* **WHAT TO DO**: Please look for the string "Pétale" below and report every line in which it occurs.

Image comparison data
■ ■ ■
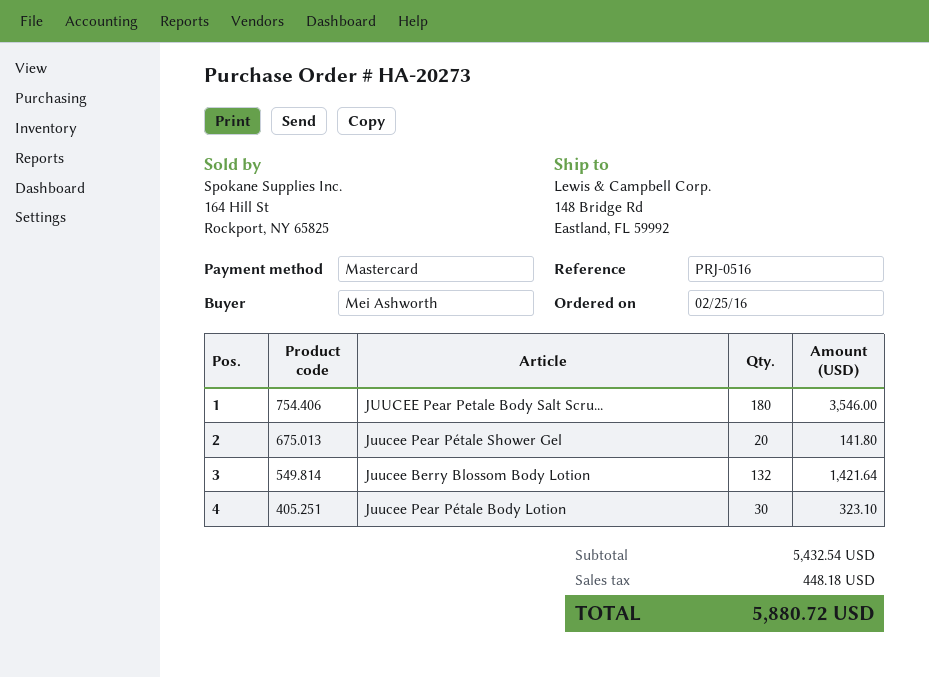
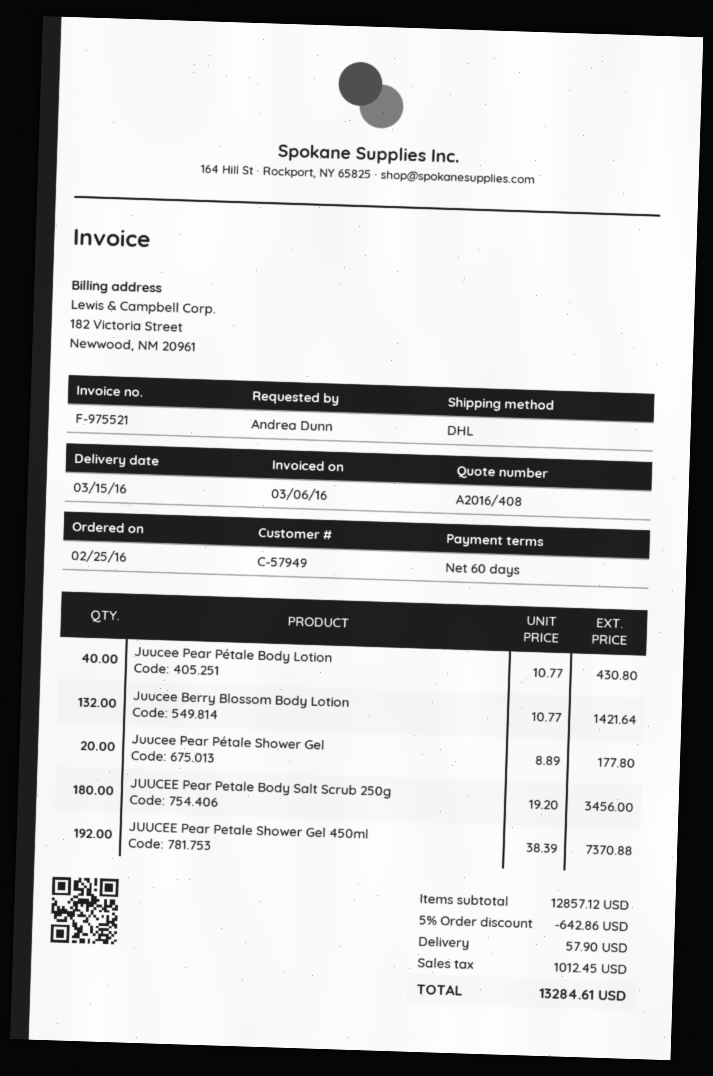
ordered by: Mei Ashworth -> Andrea Dunn
JUUCEE Pear Petale Body Salt Scru...: 180 for 3546.00 -> 180 for 3456.00
Juucee Pear Pétale Shower Gel: 20 for 141.80 -> 20 for 177.80
Juucee Pear Pétale Body Lotion: 30 for 323.10 -> 40 for 430.80
JUUCEE Pear Petale Shower Gel 450ml: none -> 192 for 7370.88
subtotal: 5432.54 -> 12857.12
discount: none -> 5% = 642.86
shipping: none -> 57.90
tax: 448.18 -> 1012.45
total: 5880.72 -> 13284.61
■ ■ ■
* **WRITTEN ANSWER**:
Juucee Pear Pétale Shower Gel: 20 for 141.80 -> 20 for 177.80
Juucee Pear Pétale Body Lotion: 30 for 323.10 -> 40 for 430.80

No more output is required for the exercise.